Load average 3.00 4.00 5.00
In this example, 3.00 is the current value, 4.00 is short-term average (max-load-5) and 5.00 is long-term average (max-load-15). You should change both if you observe values larger than the default settings. The long-term value tends to be lower if the system load is generally manageable for the CPU.

My load values are scattering from 1,7 to 6,5 without any changes in the system. Sometimes Venus seems busy with anything.
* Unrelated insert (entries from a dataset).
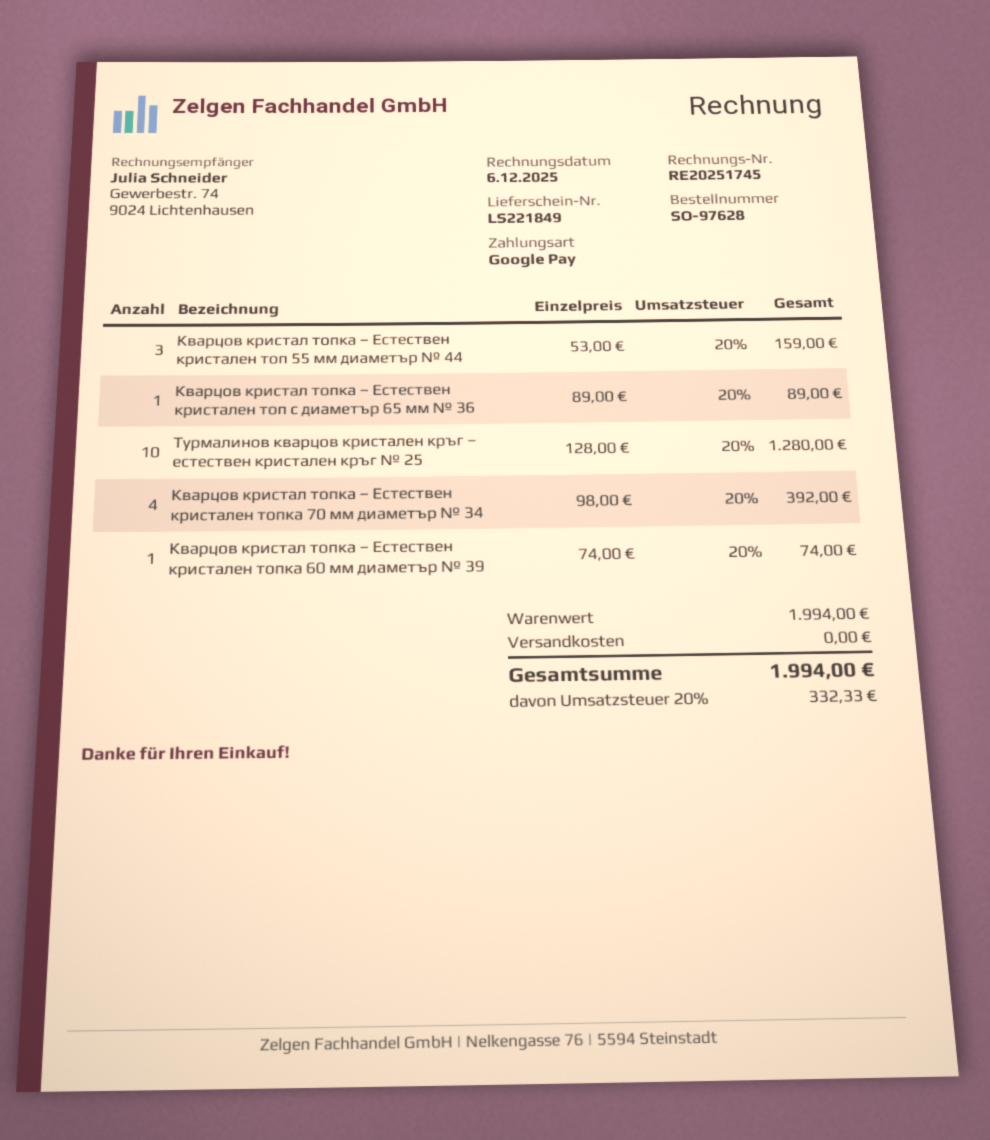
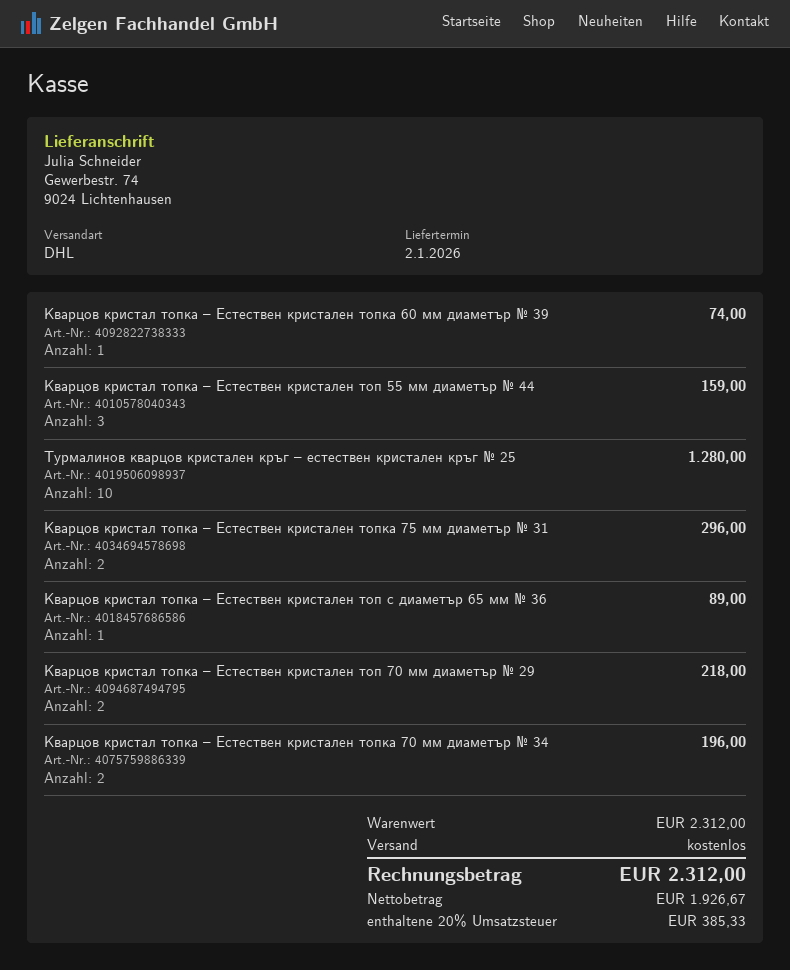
Кварцов кристал топка – Естествен кристален топка 70 мм диаметър № 34: 4 for 392.00 -> 2 for 196.00
Кварцов кристал топка – Естествен кристален топка 75 мм диаметър № 31: none -> 2 for 296.00
Кварцов кристал топка – Естествен кристален топ 70 мм диаметър № 29: none -> 2 for 218.00
subtotal: 1994.00 -> 2312.00
tax: 20% = 332.33 -> 20% = 385.33
total: 1994.00 -> 2312.00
At least, there were no more reboots since changing the watchdog values but needs some more days to be proven.

root@einstein:~# uptime
 21:10:35 up 10:39,  load average: 1.71, 2.30, 2.69
root@einstein:~# uptime
 04:29:34 up 17:58,  load average: 2.92, 3.00, 3.16
root@einstein:~# uptime
 05:48:27 up 19:17,  load average: 6.48, 4.68, 3.82
root@einstein:~# uptime
 09:05:52 up 22:35,  load average: 5.94, 6.09, 5.92
root@einstein:~# 

Beside I noticed further issues with the project. In case of regulator saturation, my current shows overshoots to about 55 Amp with a 50 Amp AC circuit breaker. Circuit breaker does not trigger but the Ziehl EFR triggers occasionally at sunny afternoons for overshoots of more than 3 seconds. Now increased the Ziehl EFR values with some hope the circuit breaker will not trigger. Probably I have to shorten the regulators cycle time from 10 seconds to 5 or 2 seconds. Anyway we have to consider that power regulation is a typical realtime task but neither Venus nor NodeRed are realtime systems. Solar yield changes from 10 to 100 kW in less than 10 seconds with cloudy sky.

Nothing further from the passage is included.